# [Activity]
In the data below, locate each line with the word "statement" and list it.

# [Data to process]
<<<<

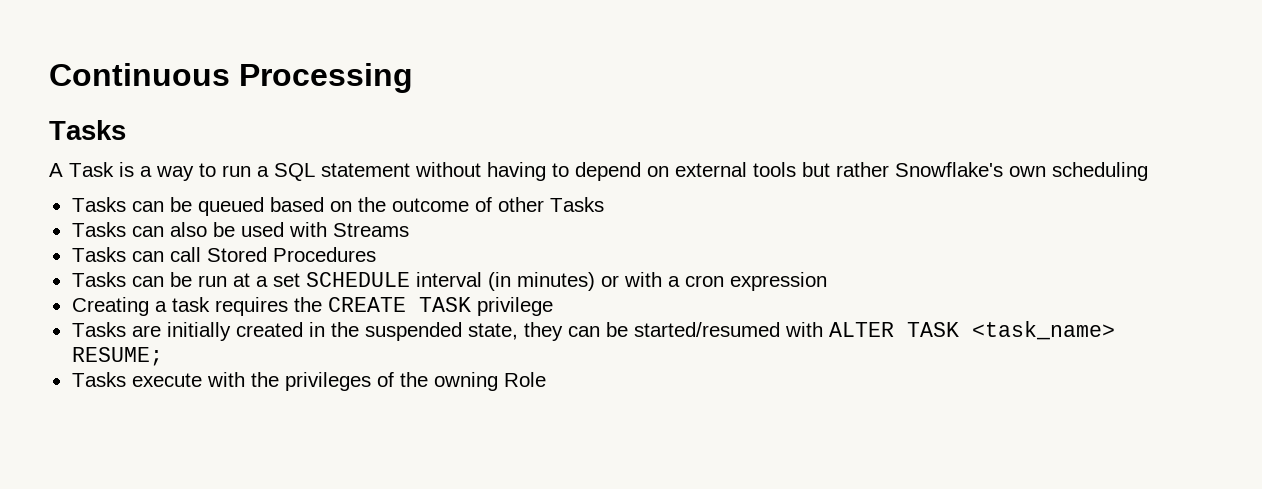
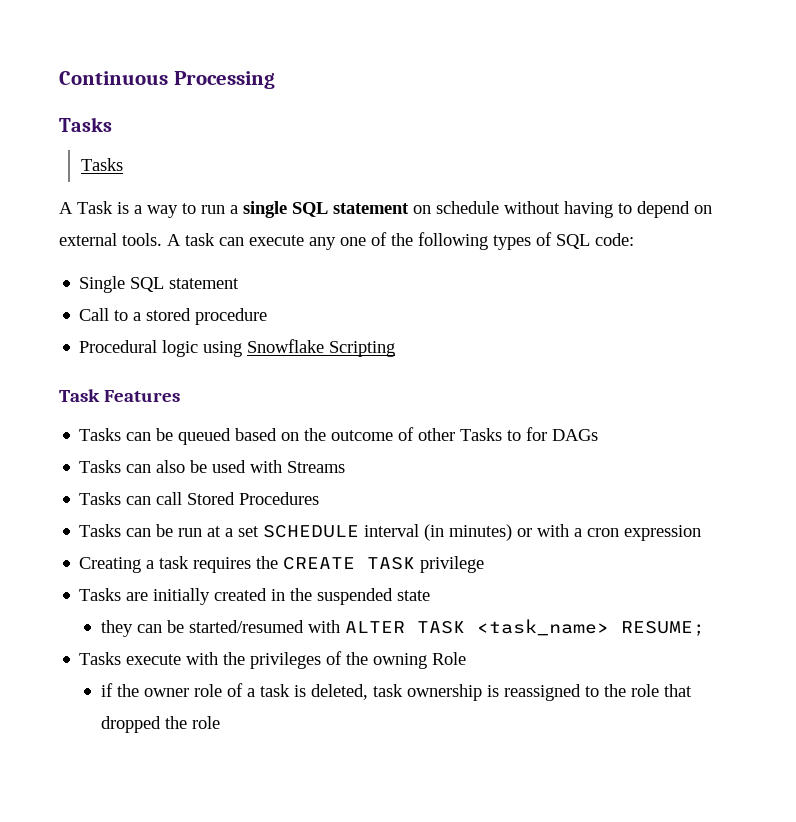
  Continuous Processing
+ Tasks
- A Task is a way to run a SQL statement without having to depend on external tools but rather Snowflake's own scheduling
+ A Task is a way to run a single SQL statement on schedule without having to depend on external tools. A task can execute any one of the following types of SQL code:
+ Single SQL statement
+ Call to a stored procedure
+ Procedural logic using Snowflake Scripting
+ Task Features
- Tasks can be queued based on the outcome of other Tasks
+ Tasks can be queued based on the outcome of other Tasks to for DAGs
- Tasks are initially created in the suspended state, they can be started/resumed with ALTER TASK <task_name> RESUME;
+ Tasks are initially created in the suspended state
+ they can be started/resumed with ALTER TASK <task_name> RESUME;
+ if the owner role of a task is deleted, task ownership is reassigned to the role that dropped the role

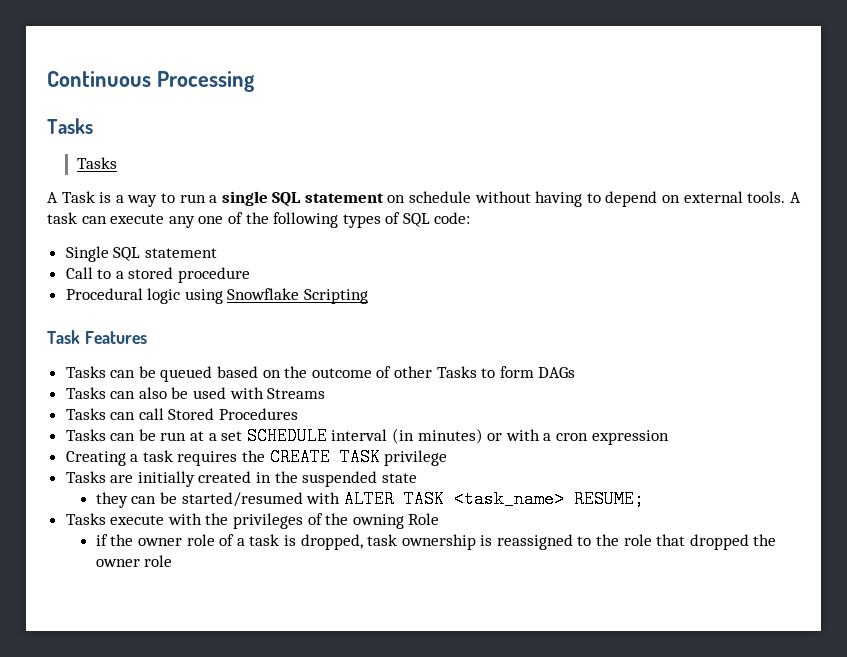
- Tasks can be queued based on the outcome of other Tasks to for DAGs
+ Tasks can be queued based on the outcome of other Tasks to form DAGs
- if the owner role of a task is deleted, task ownership is reassigned to the role that dropped the role
+ if the owner role of a task is dropped, task ownership is reassigned to the role that dropped the owner role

>>>>

# [Answer to the problem]
- A Task is a way to run a SQL statement without having to depend on external tools but rather Snowflake's own scheduling
+ A Task is a way to run a single SQL statement on schedule without having to depend on external tools. A task can execute any one of the following types of SQL code:
+ Single SQL statement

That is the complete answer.